We engage and here is what emerges:

  • BOOKs are published by PUBLISHERs
  • PUBLISHERs have PRINTING_PRESSes
  • PRINTING_PRESSes exist in COUNTRYs
  • BOOKs have a PACKAGING
  • BOOKs have a COLOR
  • Some BOOKS have a SHIPPING_POLICY
  • All BOOKs sold are recorded as a TRANSACTION where attributes of the sale are recorded.

At this time I’m tempted to place this information in a fully normalized RDBMS like MySQL or Oracle.

What would that entail? Perhaps this ERD will be a good indication:

Challenges

However, here are some challenges that we have to solve:

  1. Not all BOOKs have the same attributes. This will cause the BOOK table to be sparsely populated.
  2. Since BOOKs arrive at different STOREs from several PRINTING_PRESSes around the country, the Id’s of these books do not always sync up. So, Harry Potter - The Deathly Hallows sold in Seattle may have a different id that the same book sold in NewYork. Therefore, in the TRANSACTION table, we cannot rely on the fact that the same ID will refer to the same book. This causes reports (that are used by the PUBLISHERs for analysis) built off of the TRANSACTION table, to be messed up.
  3. This equivalence of Ids is different for different PUBLISHERs. For example, some PUBLISHERs consider a blue Harry Potter - Deathly Hallows to be the same as a red book by the same name, but some PUBLISHERs would like them to be treated separately.
  4. As more reading material is published, the attributes that need to be tracked with each BOOK, keep changing.

As we can see, the above challenges can be solved using a RDBMS based storage solution (and have been for years). But in this post, I’d like to suggest how to use a combination of a Graph db and an RDBMS to reduce the pain in addressing these challenges.


A Graph based solution

Approach:

First we will identify fact tables and dimension tables: Based on our model above, it is obvious that the TRANSACTION table is our fact table and all others would be dimension tables.
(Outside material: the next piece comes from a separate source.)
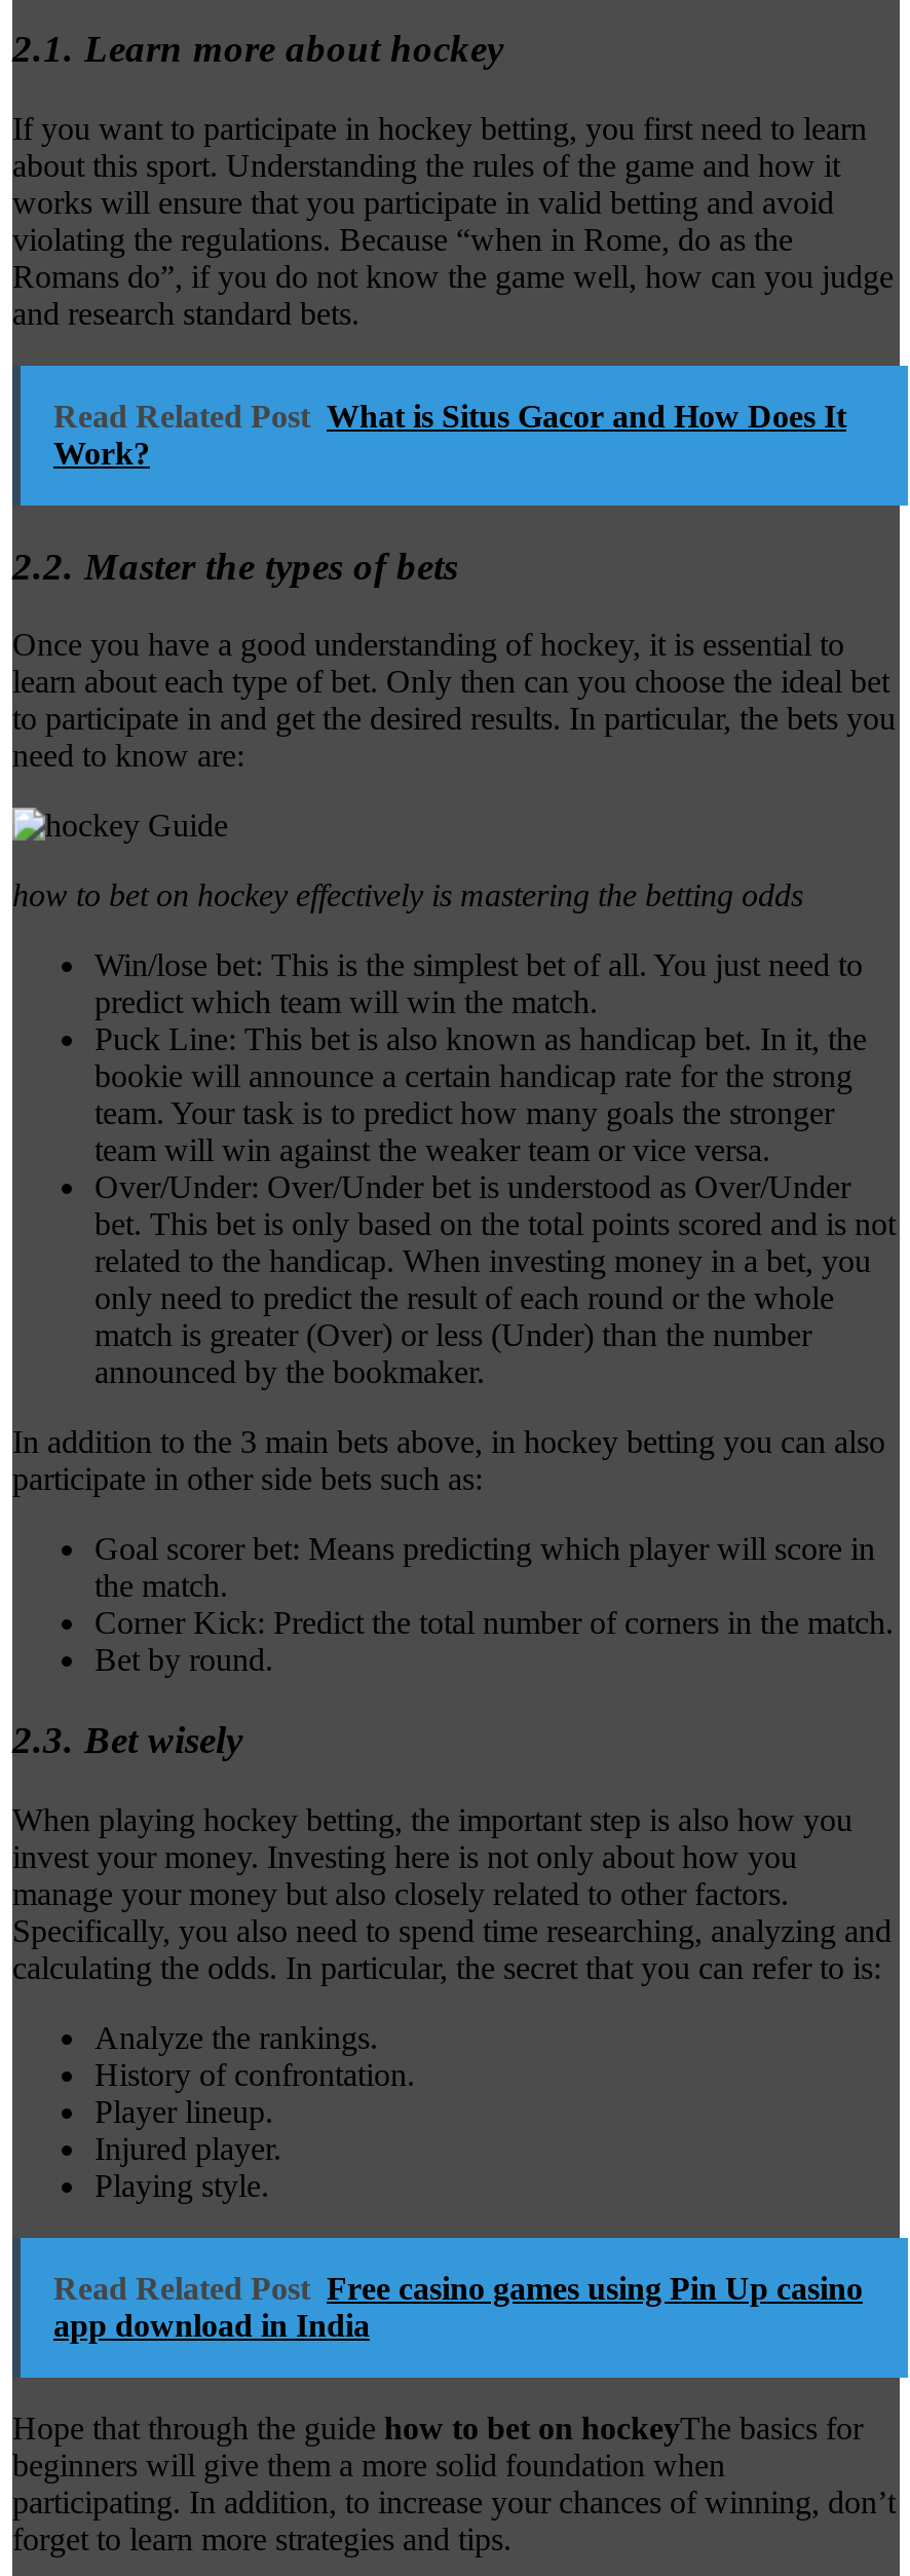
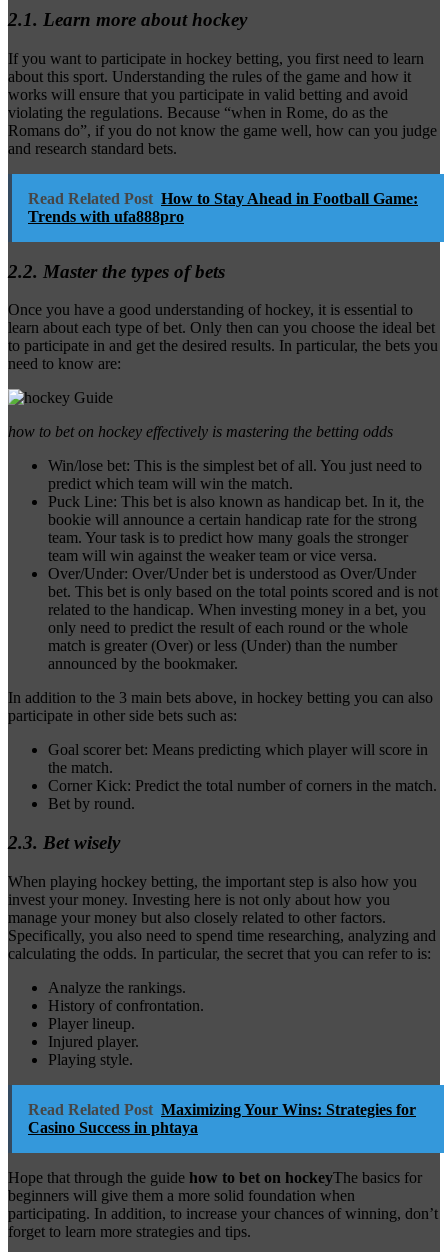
[53,398,846,470] Read Related Post What is Situs Gacor and How Does It | Work? -> [28,190,418,225] Read Related Post How to Stay Ahead in Football Game: | Trends with ufa888pro
[53,2270,863,2342] Read Related Post Free casino games using Pin Up casino | app download in India -> [28,1101,416,1136] Read Related Post Maximizing Your Wins: Strategies for | Casino Success in phtaya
Then we will store all dimension data in a Graph db and store the transaction data in an RDBMS.

The rationale for this is that dimensions are what Graphs are good at manipulating and maintaining. There is not much churn on fact tables, but their normalized nature tends to make them good candidates for the RDBMS.

Note that dimension tables tend to be smaller than fact tables in most domains. But that has no bearing on the above strategy.

The implementation

We will use Neo4J for our Graph db and MySQL for our RDBMS.

Please download and install neo4j (Should take ~ 5 mins!)

Then experiment with the sample movie db (should take no more than an hour max)

Then, in your browser at localhost:7474, copy and paste this into your command window and execute it.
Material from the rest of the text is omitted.